Lechuguilla Cave was known until 1986 as a small, fairly insignificant historic site in the park's backcountry. Small amounts of bat guano were mined from the entrance passages for a year under a mining claim filed in 1914. The historic cave contained a 90-foot entrance pit which led to 400 feet of dry, dead-end passages.
The cave was visited infrequently after mining activities ceased. However, in the 1950s cavers heard wind roaring up from the rubble-choked floor of the cave. Although there was no obvious route, different people concluded that cave passages lay below the rubble. A group of Colorado cavers gained permission from the National Park Service and began digging in 1984. The breakthrough, into large walking passages, occurred on May 26, 1986.
Lechuguilla Cave offered even more than just its extreme size.
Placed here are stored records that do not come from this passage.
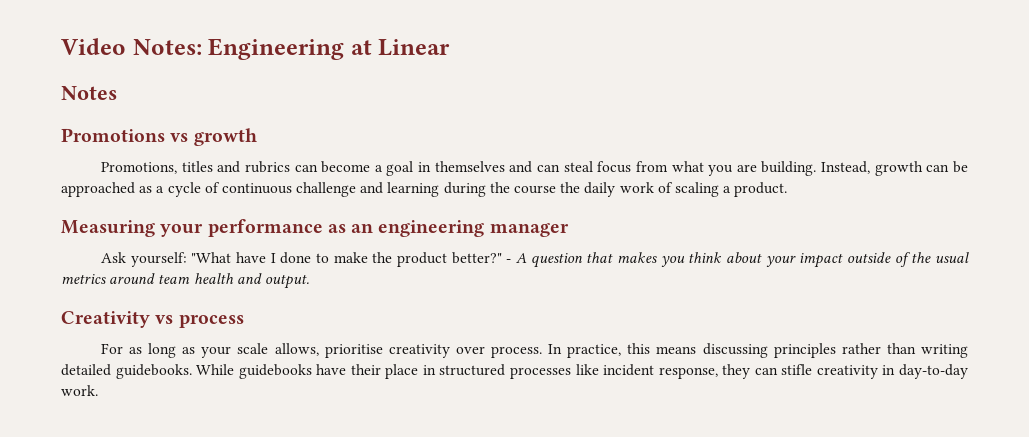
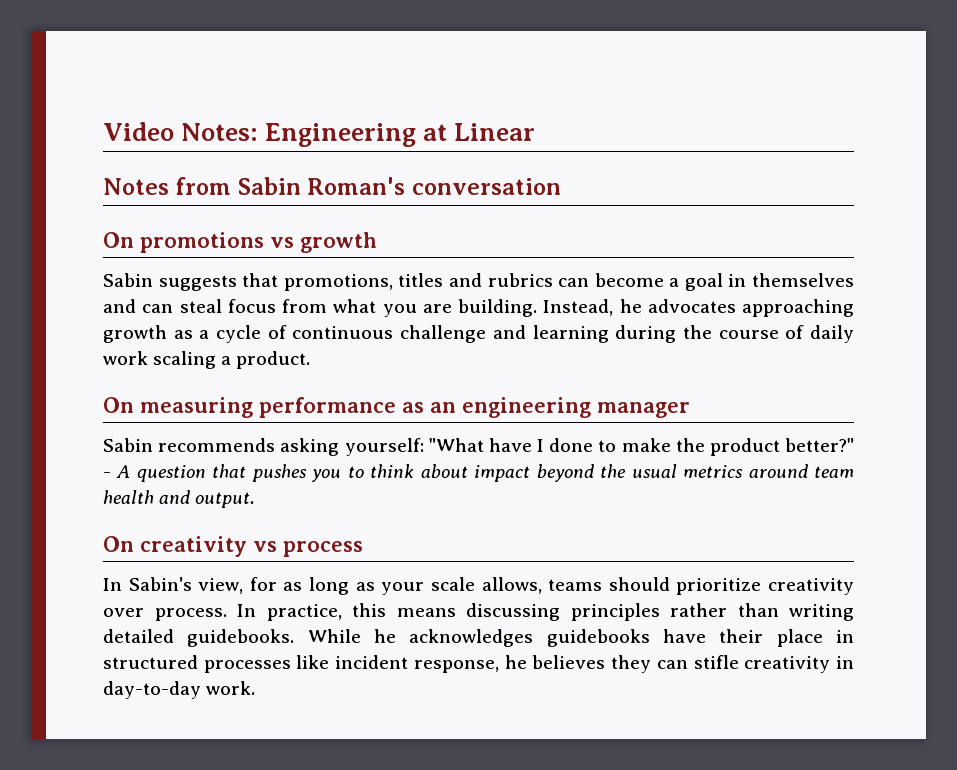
- Notes
- Promotions vs growth
- Promotions, titles and rubrics can become a goal in themselves and can steal focus from what you are building.
+ Notes from Sabin Roman's conversation
+ On promotions vs growth
+ Sabin suggests that promotions, titles and rubrics can become a goal in themselves and can steal focus from what you are building.
- Instead, growth can be approached as a cycle of continuous challenge and learning during the course the daily work of scaling a product.
+ Instead, he advocates approaching growth as a cycle of continuous challenge and learning during the course of daily work scaling a product.
- Measuring your performance as an engineering manager
+ On measuring performance as an engineering manager
- Ask yourself: "What have I done to make the product better?"
+ Sabin recommends asking yourself: "What have I done to make the product better?"
- - A question that makes you think about your impact outside of the usual metrics around team health and output.
+ - A question that pushes you to think about impact beyond the usual metrics around team health and output.
- Creativity vs process
+ On creativity vs process
- For as long as your scale allows, prioritise creativity over process.
+ In Sabin's view, for as long as your scale allows, teams should prioritize creativity over process.
- While guidebooks have their place in structured processes like incident response, they can stifle creativity in day-to-day work.
+ While he acknowledges guidebooks have their place in structured processes like incident response, he believes they can stifle creativity in day-to-day work.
Cavers were greeted by large amounts of gypsum and lemon-yellow sulfur deposits. A fantastic array of rare speleothems, some of which had never been seen anywhere in the world, included 20-foot gypsum chandeliers, 20-foot gypsum hairs and beards, 18-foot soda straws, hydromagnesite balloons, cave pearls, subaqueous helictites, rusticles, u-loops and j-loops. Lechuguilla Cave surpassed its nearby sister, Carlsbad Cavern, in size, depth, and variety of speleothems, though no room has been discovered yet in Lechuguilla Cave which is larger than Carlsbad's Big Room.